Exercise instructions:
Within the data below, find the string "none" and return each line where it occurs.

Dataset records:
○ ○ ○ ○ ○ ○ ○
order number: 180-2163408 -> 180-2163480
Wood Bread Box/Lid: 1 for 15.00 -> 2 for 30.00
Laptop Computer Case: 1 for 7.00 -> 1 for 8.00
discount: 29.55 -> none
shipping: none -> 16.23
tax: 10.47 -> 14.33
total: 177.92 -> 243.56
○ ○ ○ ○ ○ ○ ○
Result:
discount: 29.55 -> none
shipping: none -> 16.23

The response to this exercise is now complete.